• ASSIGNED TASK:
Nothing but the lines from the one containing "20OZ YETI FLUID TUMBLER: 72 -> 84" to the end of the records below should be output, each exactly as written.

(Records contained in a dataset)
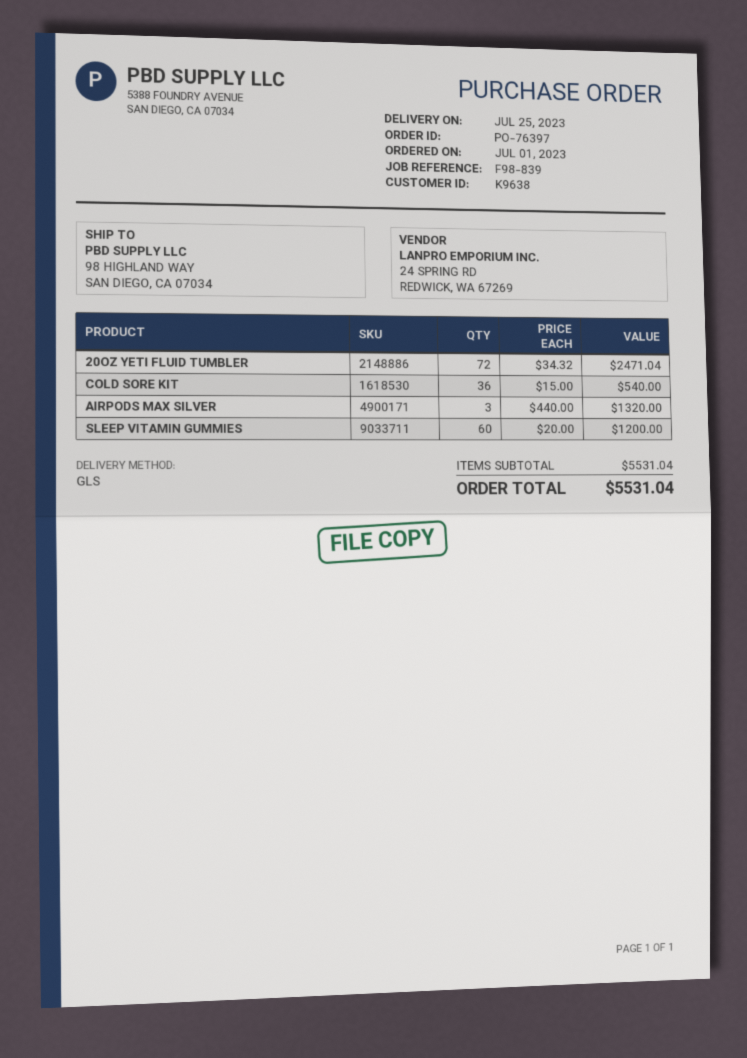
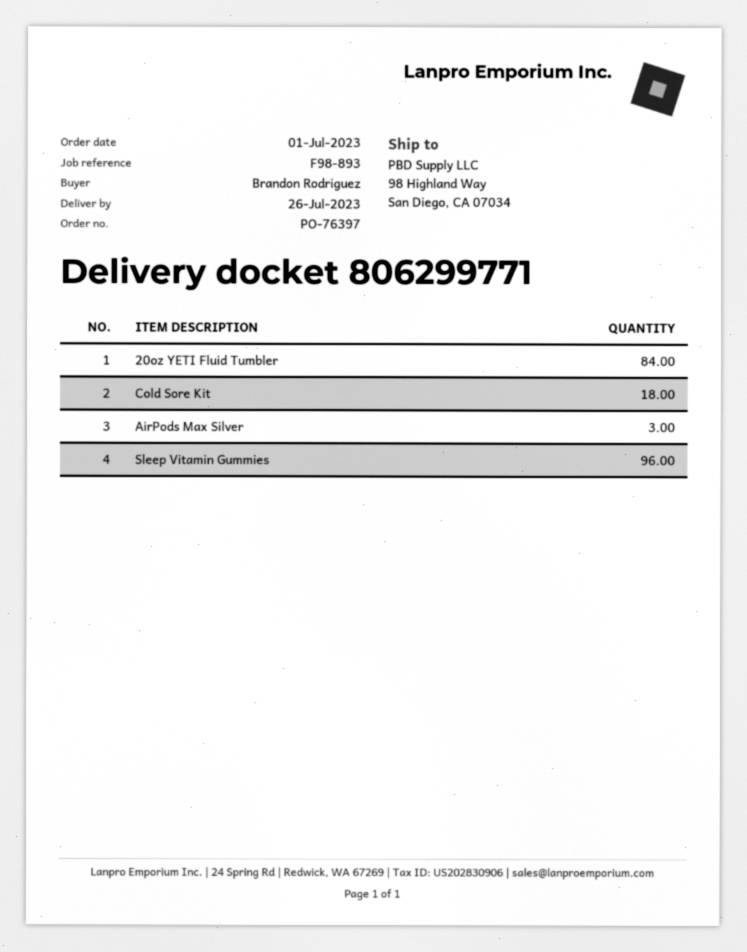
delivery date: 2023-07-25 -> 2023-07-26
reference: F98-839 -> F98-893
20OZ YETI FLUID TUMBLER: 72 -> 84
COLD SORE KIT: 36 -> 18
SLEEP VITAMIN GUMMIES: 60 -> 96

• TASK ANSWER:
20OZ YETI FLUID TUMBLER: 72 -> 84
COLD SORE KIT: 36 -> 18
SLEEP VITAMIN GUMMIES: 60 -> 96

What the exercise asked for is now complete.